Daniel Norgren brachte den Blues nach München. © Rimpel
Es ist diese Musik, die den Film „Acht Berge“ nach dem Roman von Paolo Cognetti so einzigartig macht: Bluesige Klänge, die aus den Sümpfen Lousianias zu schweben scheinen, begleiten Bilder aus Italiens Alpen – das Ganze komponiert und gesungen von einem Schweden: Was erst einmal total schräg klingt, passt im Ergebnis so gut, dass der Soundtrack von Daniel Norgren die Auszeichnung des Crystal Pine Awards für die „Beste Verwendung von Musik“ erhielt.
Aber kommt das, was als Musik zum vielfach preisgekrönten Film von Felix van Groeningen so perfekt funktioniert, auch in einem Konzert rüber? Die prall gefüllte Freiheitshalle zeigte, dass die Neugierde auf Norgren in München jedenfalls riesig ist.
Und um das Ergebnis vorwegzunehmen: Es funktioniert. Das Konzert war ein Ereignis, auch weil der Singer-Songwriter und seine begnadete Band nicht nur die Filmhits runterspulten, sondern den emotionalen Liedern ganz neue, andere Klänge entlockten.

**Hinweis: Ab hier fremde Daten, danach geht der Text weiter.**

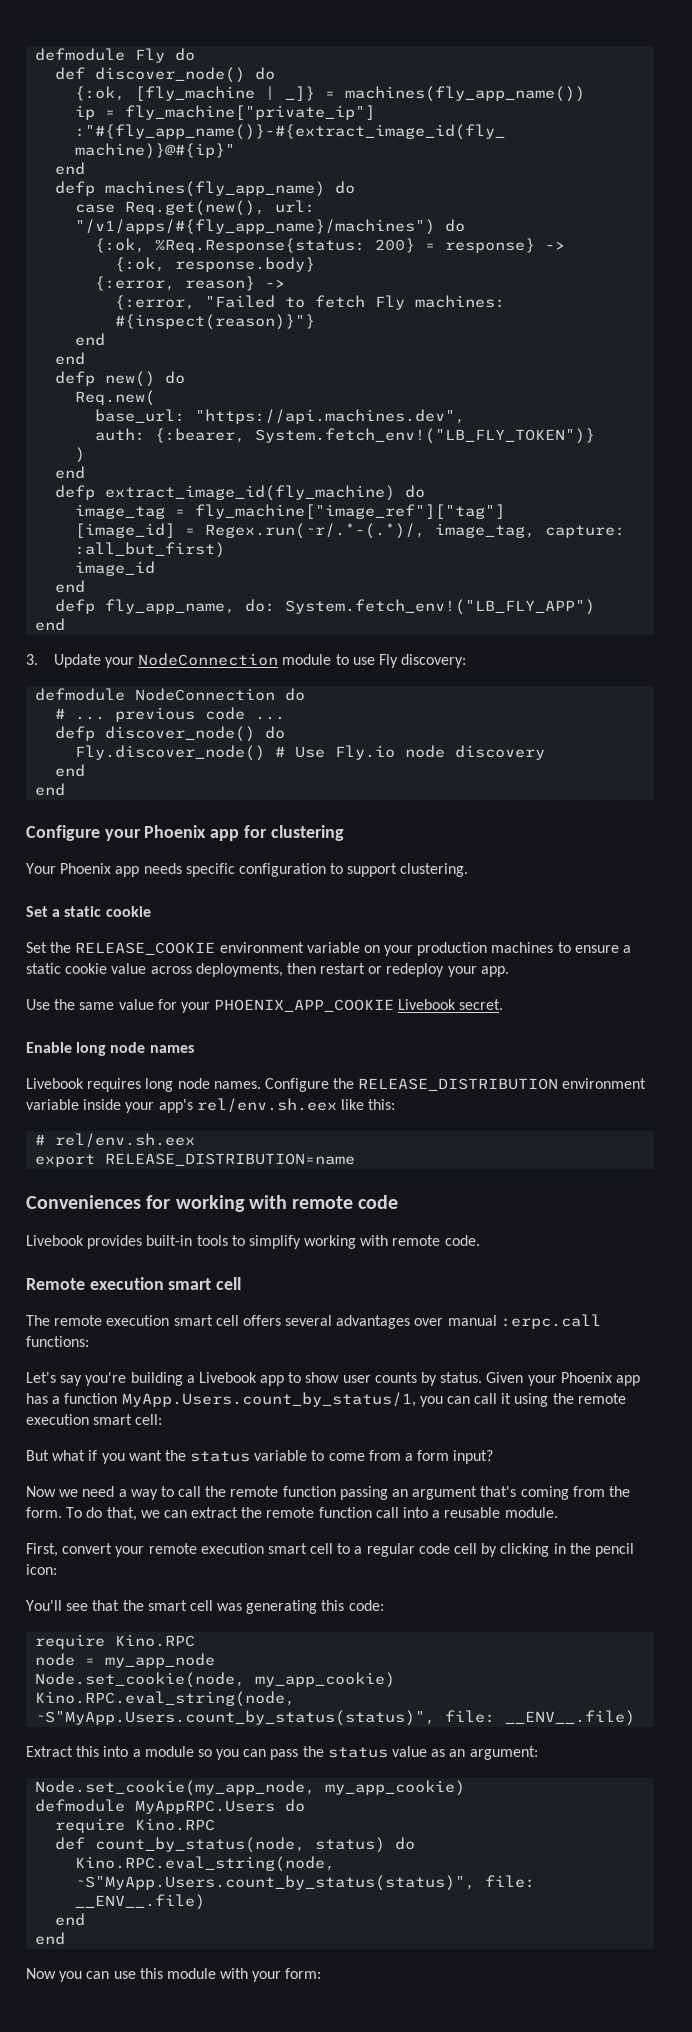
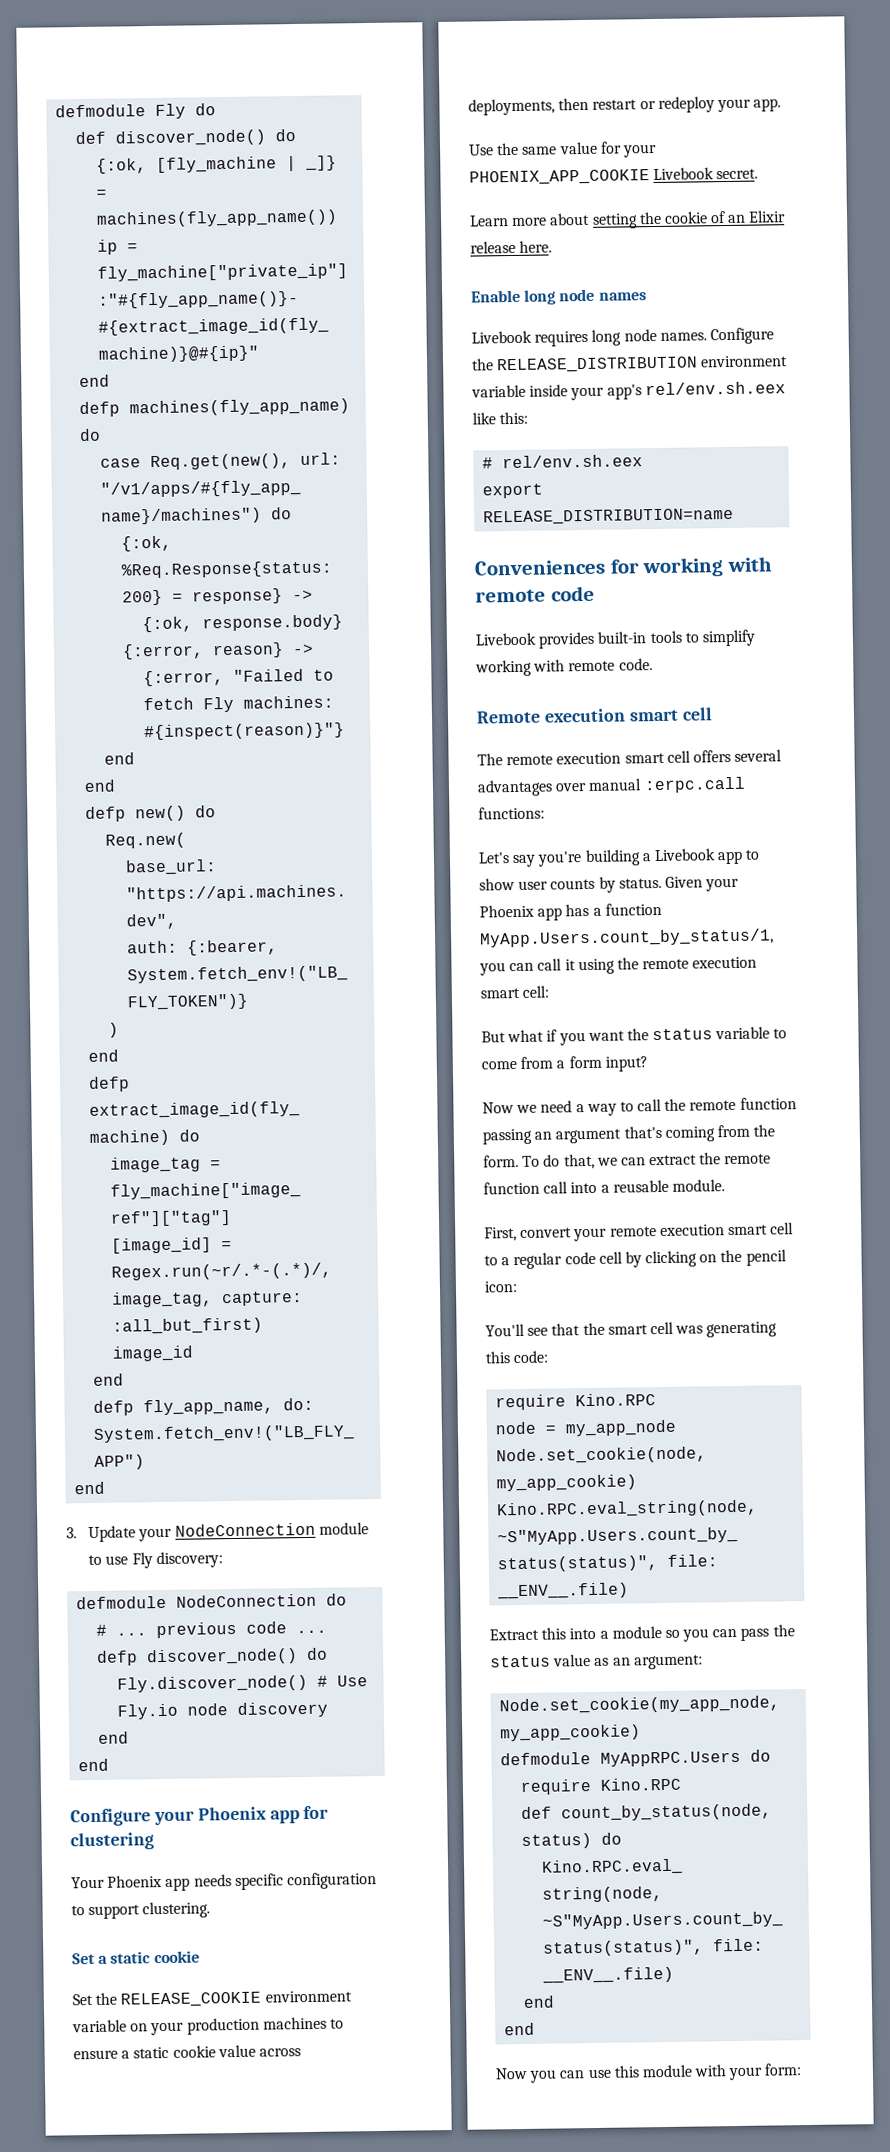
+ Learn more about setting the cookie of an Elixir release here.
- First, convert your remote execution smart cell to a regular code cell by clicking in the pencil icon:
+ First, convert your remote execution smart cell to a regular code cell by clicking on the pencil icon:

Norgrens Klaviersoli entwickeln einen an Keith Jarrett gemahnenden Klangteppich, die Gitarren-Soli rocken wie bei Eric Clapton. Dazu Norgrens gequetschte, inbrünstige Stimme: Der Blues ist ein Schwede!
Natürlich tut man dem 41-jährigen Schweden, der schon 2006 sein erstes Album rausbrachte, Unrecht, wenn man ihn auf den Film „Acht Berge“ reduziert: In seiner Heimat hat er schon lange ein treues Indie-Publikum. Und beim Münchner Konzert überzeugen auch die Songs, die nicht auf dem Soundtrack zu hören sind. Aber die Höhepunkte des Konzerts sind die Ohrwürmer aus dem Film wie „Everything you know melts away like snow“ . Libellen schwirren, der Kuckuck ruft – wer die Augen schließt, fühlt die Natur, ein zentrales Thema der Lieder des Schweden.
Manchmal blitzt bei Norgren, der mit Käppi und Holzfäller-Hemd genauso gut ein schwedischer Waldarbeiter sein könnte, auch schelmischer Humor auf. Aber die Grundmelodie ist wehmütig. Doch die Melancholie dieser Lieder macht nicht depressiv, sondern entlässt das Publikum mit einem wohlig-traurigen Mantel in den nasskalten Oktober. Norgrens Musik ist ein Schwedenofen fürs Gemüt.